* WHAT IS REQUIRED
Gather every line below where "safeguards" appears.

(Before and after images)
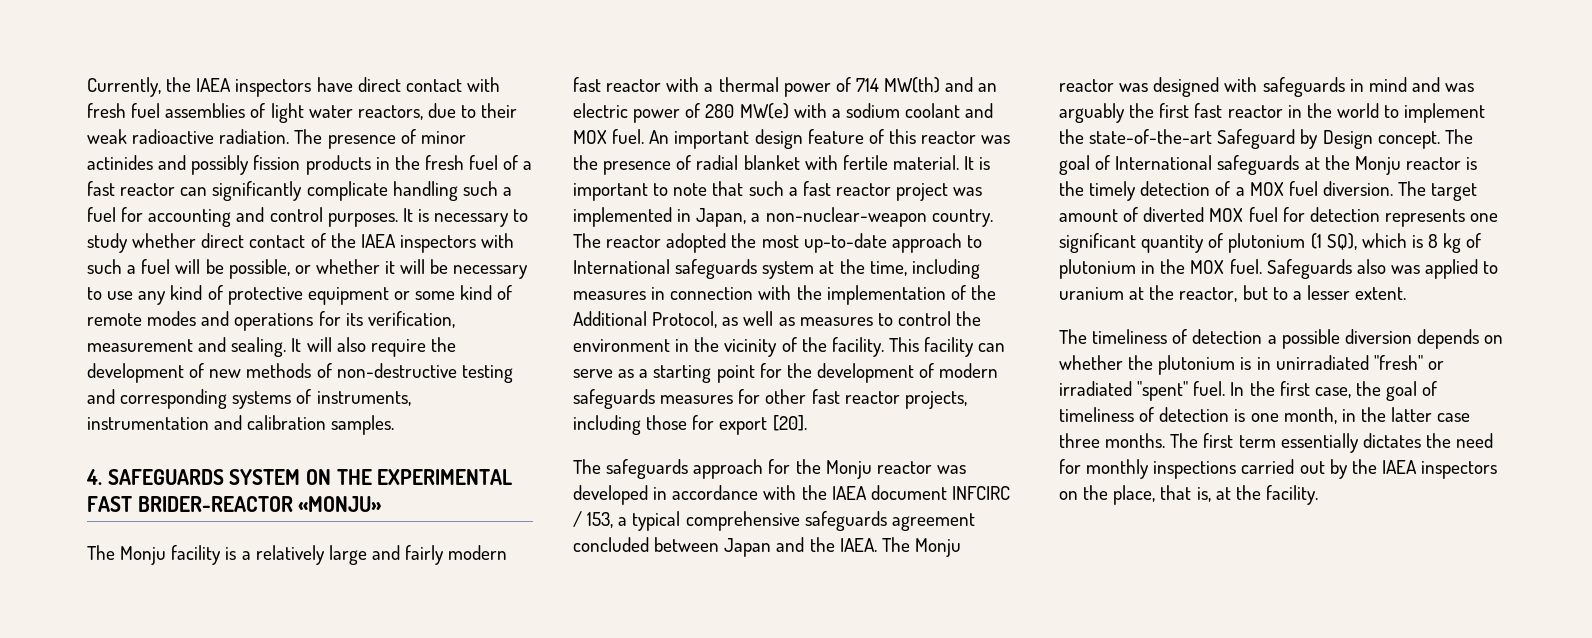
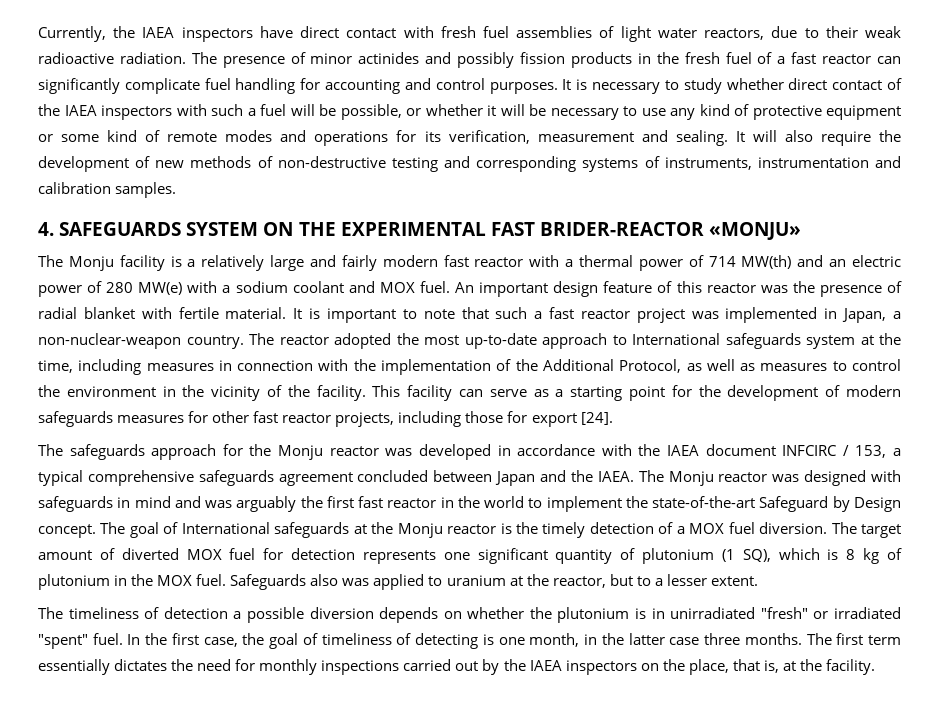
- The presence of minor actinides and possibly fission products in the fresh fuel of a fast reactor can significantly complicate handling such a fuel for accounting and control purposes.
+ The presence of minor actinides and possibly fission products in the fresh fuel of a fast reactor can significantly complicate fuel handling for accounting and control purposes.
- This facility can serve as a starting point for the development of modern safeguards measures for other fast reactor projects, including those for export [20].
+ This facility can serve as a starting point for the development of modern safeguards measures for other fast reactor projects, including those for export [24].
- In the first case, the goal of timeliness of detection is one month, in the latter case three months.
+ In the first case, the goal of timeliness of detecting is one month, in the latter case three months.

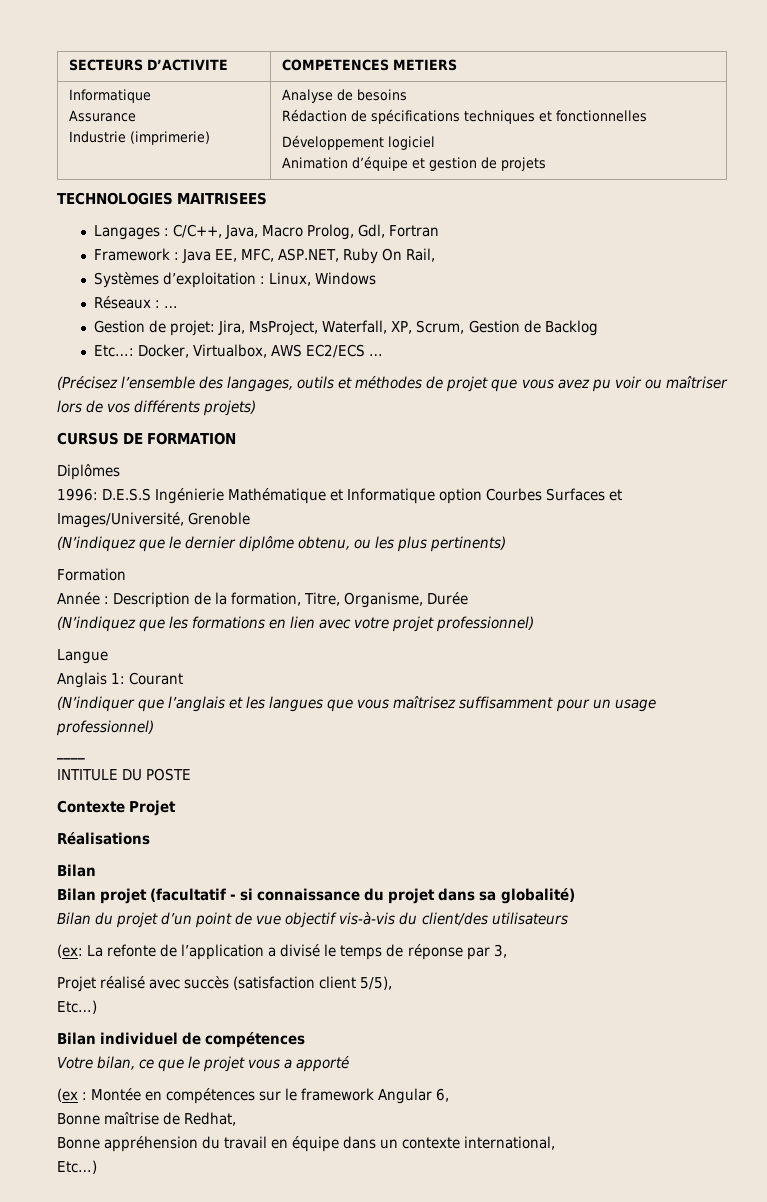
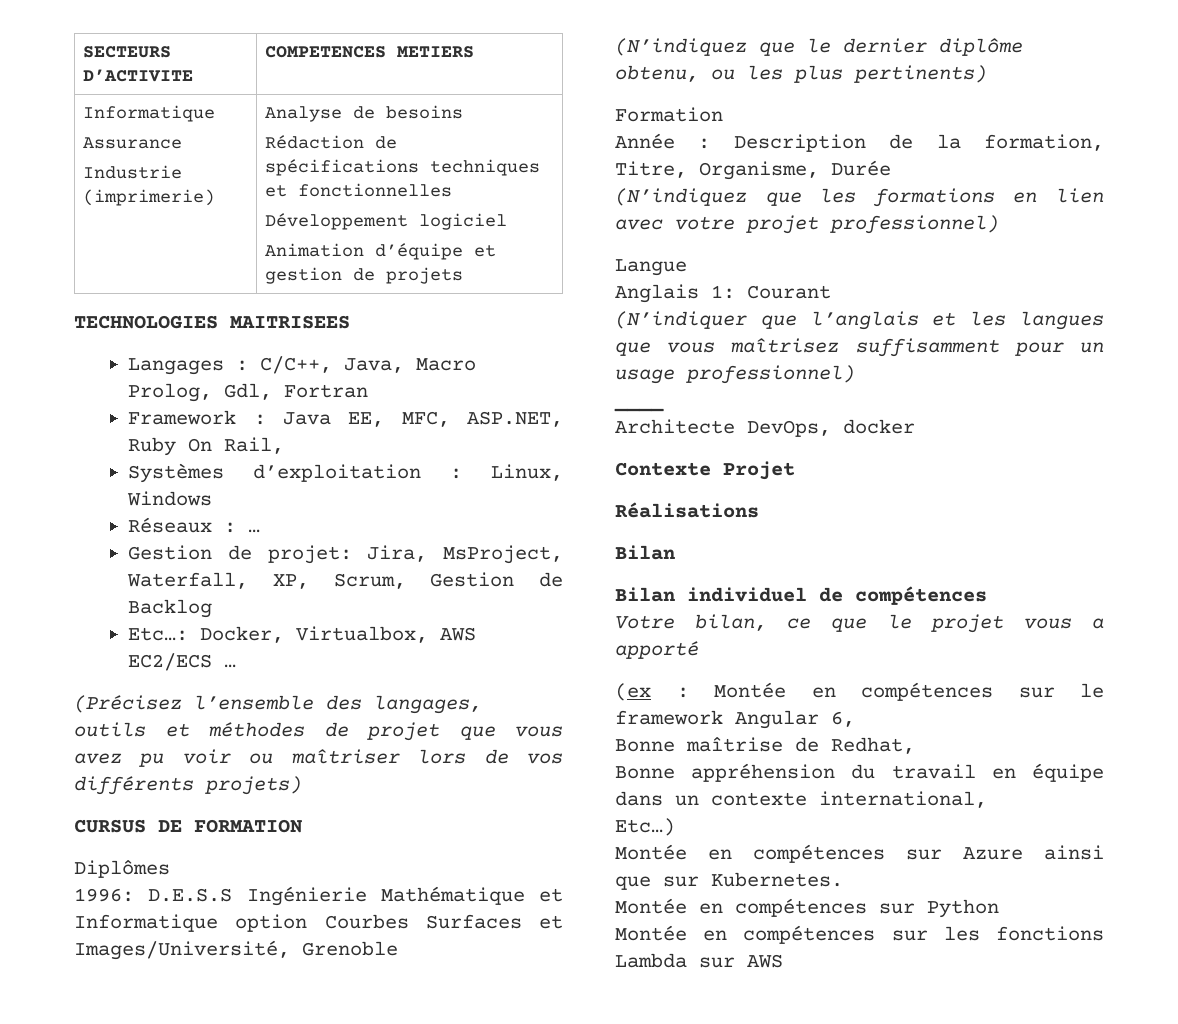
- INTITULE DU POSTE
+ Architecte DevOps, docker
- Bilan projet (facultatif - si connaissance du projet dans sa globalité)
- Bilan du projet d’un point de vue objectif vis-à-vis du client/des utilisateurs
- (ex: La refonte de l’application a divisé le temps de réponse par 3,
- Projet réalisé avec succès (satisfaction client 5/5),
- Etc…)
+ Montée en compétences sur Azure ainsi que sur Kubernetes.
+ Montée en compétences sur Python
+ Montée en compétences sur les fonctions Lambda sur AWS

* OUTPUT BELOW
- This facility can serve as a starting point for the development of modern safeguards measures for other fast reactor projects, including those for export [20].
+ This facility can serve as a starting point for the development of modern safeguards measures for other fast reactor projects, including those for export [24].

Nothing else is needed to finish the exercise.